The Old Man and the Sea was written by Ernest Hemingway in 1952. It won the Pulitzer Prize for fiction and the Nobel Prize for Literature. In this story, an older fisherman named Santiago has been not catching fish of late. His young friend, Manolin, wants to go out fishing with him but his parents said to fish with a more successful fisherman. One day Santiago takes his boat out into the Gulf Stream, north of Cuba and finally catches a great marlin, and a terrific battle ensues.

History

Mayflower: A Story of Courage Community and War by Nathaniel Philbrick

As well as writing In the Heart of the Sea: The Tragedy of the Whaleship Essex, Philbrick writes the history of the pilgrims arriving in Plymouth, Massachusetts aboard the ship the Mayflower, and their relationship with the Wampanoag people. There is the first Thanksgiving, where the pilgrims and the Wampanoag join together to celebrate, and also the tragic King Philip’s War, which marked the eventual conflict between the indigenous people and the pilgrims. This historical account is brought to life by Nathanial Philbrick’s skillful writing.

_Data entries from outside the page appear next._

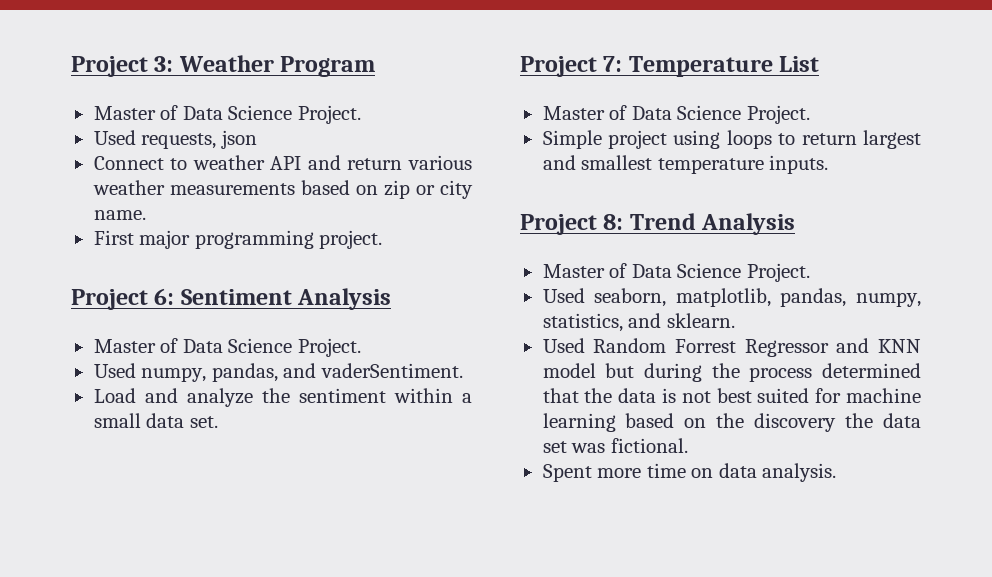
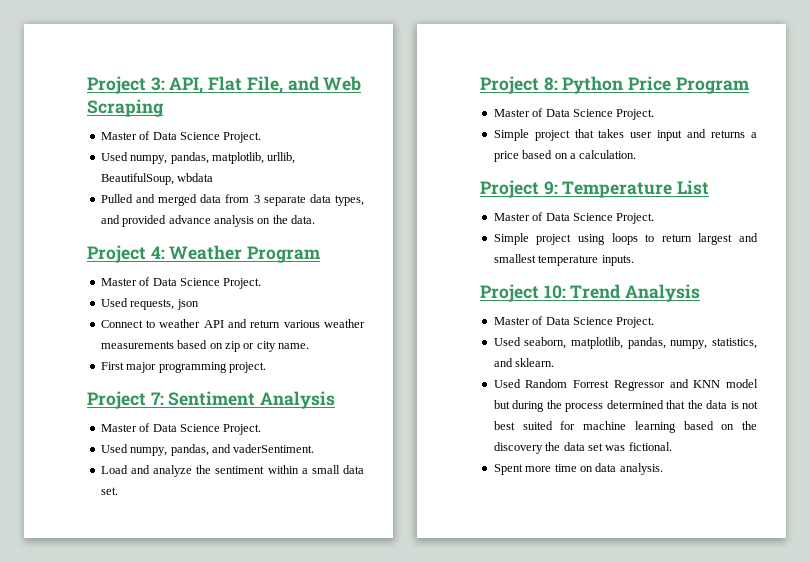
- Project 3: Weather Program
+ Project 3: API, Flat File, and Web Scraping
+ Master of Data Science Project.
+ Used numpy, pandas, matplotlib, urllib, BeautifulSoup, wbdata
+ Pulled and merged data from 3 separate data types, and provided advance analysis on the data.
+ Project 4: Weather Program
- Project 6: Sentiment Analysis
+ Project 7: Sentiment Analysis
- Project 7: Temperature List
+ Project 8: Python Price Program
+ Master of Data Science Project.
+ Simple project that takes user input and returns a price based on a calculation.
+ Project 9: Temperature List
- Project 8: Trend Analysis
+ Project 10: Trend Analysis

Unbroken: A World War II Story of Survival, Resilience, and Redemption by Laura Hillenbrand

Unbroken is the heroic story of Louis Zamperini, a World War II veteran. Written by the brilliant writer Lauren Hillenbrand (author of Seabiscuit). When Zamperini in his Army Air Forces bomber flies over the Pacific Ocean, his plane crashes into the water and he is stranded at sea. When he finally gets to land on the coast of Japan, he becomes a prisoner of war. 

Historical Fiction

The Light between Oceans by M.L. Stedman

The Light between Oceans is a historical fiction novel set in the early 1900s. Tom Sherbourne became a lighthouse keeper in Australia after serving in World War I. Marrying Isabel Graysmark, he unhappily tried to conceive a child with her, only to suffer miscarriages and a stillbirth. Then a small boat washes to shore carrying a deceased man and a surviving baby. Isabel is blissfully happy to think of having a baby at last and wants to keep the child as their own. Tom agrees until they find out about the baby’s biological mother still grieving for the child and her husband, who she thinks are dead. The novel was adapted into a film and released in 2016.